Cipresso e ontano: i protagonisti dell'esplosione pollinica di questa settimana

Tra i principali responsabili spicca il polline di cipresso. Molto presente nelle siepi e nei viali urbani del bacino mediterraneo e del sud-ovest, mostra concentrazioni elevatissime al sud, elevate nel sud-ovest e già significative altrove. Il suo potere allergenico è notevole e provoca frequentemente rino-congiuntiviti: naso che cola, starnuti a raffica, prurito nasale e bruciore agli occhi.

Altro protagonista importante di questo episodio è l'ontano, albero delle zone umide dai caratteristici amenti. Il suo polline, impercettibile a occhio nudo, si diffonde tuttavia su tutto il territorio con una densità elevata nella maggior parte delle regioni. Anch'esso scatena rino-congiuntiviti e può provocare crisi asmatiche nei soggetti sensibili. Parallelamente, i pollini di nocciolo, frassino e poi platano cominciano già a manifestarsi localmente.

Allergie in anticipo: le aree più colpite e strategie per limitare i disagi

La mappa dei rischi evidenzia un paese largamente in allerta. Il meridione, dalla Provenza-Alpi-Costa Azzurra all'Occitania passando per la Corsica e il sud dell'Aquitania, si trova in zona rossa con un indice pollinico al massimo per cipresso e talvolta platano. Più a nord e a est, dal Grand Est all'Alta Francia, domina soprattutto l'ontano, con livello elevato. Bretagna, Normandia e regione Centro presentano per ora livelli più contenuti.

Gli organismi di sorveglianza ricordano che circa il 30% dei francesi soffre già di allergie stagionali, e questa percentuale potrebbe raggiungere il 50% entro il 2050. Il nuovo indice pollinico nazionale gestito da Atmo France, che ha sostituito la Rete nazionale di sorveglianza aerobiologica, permette di monitorare quotidianamente la situazione regionale. Uno strumento prezioso per adattare le proprie attività quando il cielo sereno invoglia a trascorrere la giornata all'aperto.

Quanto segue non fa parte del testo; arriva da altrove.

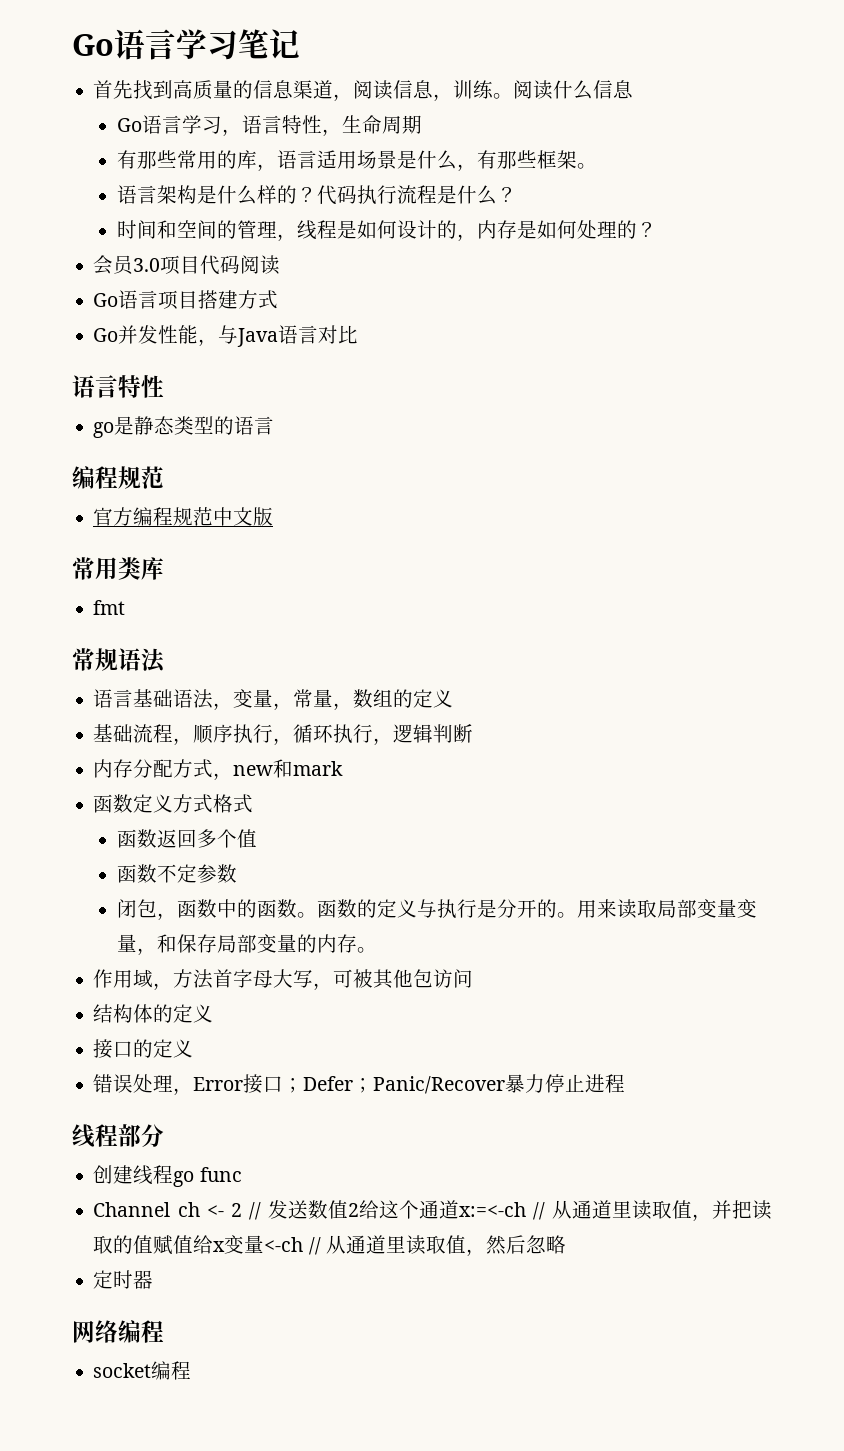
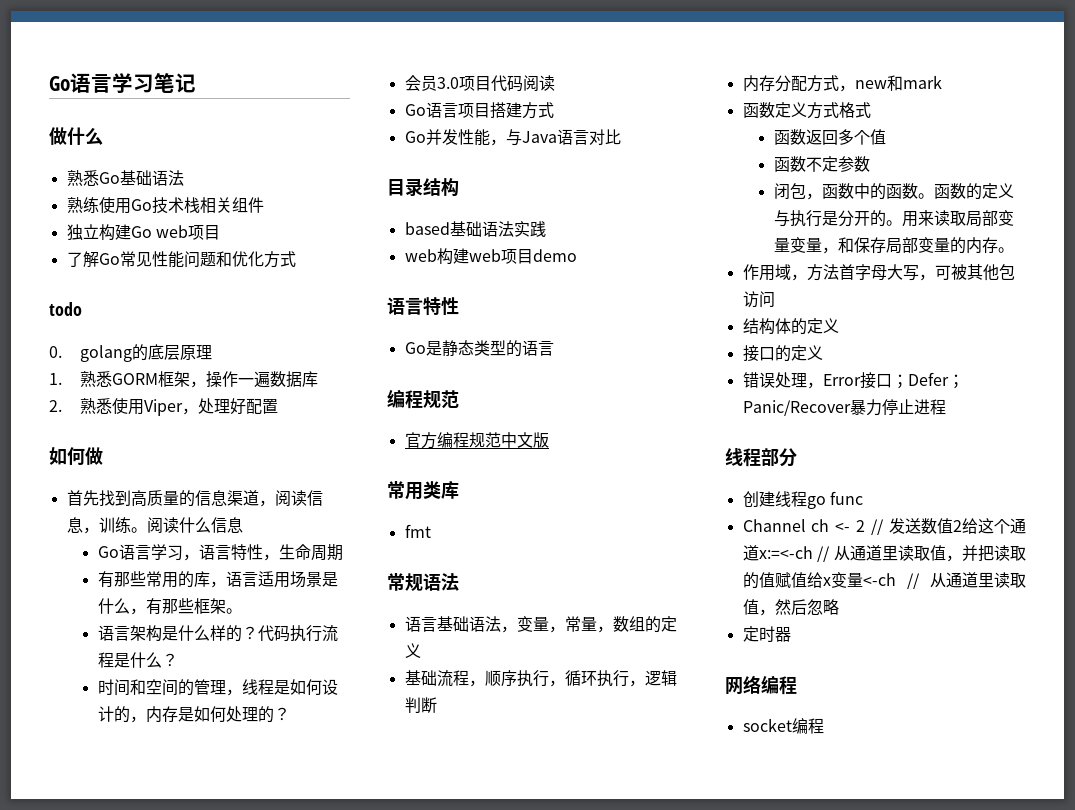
(300, 44) none -> [49,127,103,145] [66,170,184,186] [66,197,264,214] [66,224,220,241] [66,251,296,268] [49,302,82,316] [49,344,213,362] [49,371,319,388] [49,398,279,416] [49,447,103,466] // 做什么 // 熟悉Go基础语法 // 熟练使用Go技术栈相关组件 // 独立构建Go web项目 // 了解Go常见性能问题和优化方式 // todo // 0. golang的底层原理 // 1.熟悉GORM框架，操作一遍数据库 // 2.熟悉使用Viper，处理好配置 // 如何做
(359, 334) none -> [387,178,459,197] [404,221,546,237] [404,248,577,265] // 目录结构 // based基础语法实践 // web构建web项目demo
[93,422,115,438] go -> [404,342,426,354] Go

Di fronte a questa diffusione precoce dei granuli nell'aria, tornano le stesse semplici precauzioni: riprendere il trattamento antiallergico in accordo con il proprio medico, limitare gli sforzi intensi all'aperto nelle ore di maggiore concentrazione, proteggere occhi e vie respiratorie. Alcuni gesti quotidiani possono davvero ridurre l'esposizione:

  • indossare occhiali da sole, eventualmente anche una mascherina, nelle zone molto colpite;
  • tenere i finestrini chiusi in auto e non stendere il bucato all'esterno;
  • arieggiare preferibilmente al mattino presto o la sera tardi;
  • lavare i capelli la sera e sciacquare il naso con soluzione fisiologica.

Un fronte perturbato atteso a fine settimana potrebbe temporaneamente far calare le concentrazioni polliniche ripulendo l'atmosfera. Ma se la mitezza persiste successivamente, cipresso e ontano continueranno a diffondersi, presto affiancati da altre specie primaverili, annunciando una stagione pollinica potenzialmente lunga per nasi e occhi sensibili.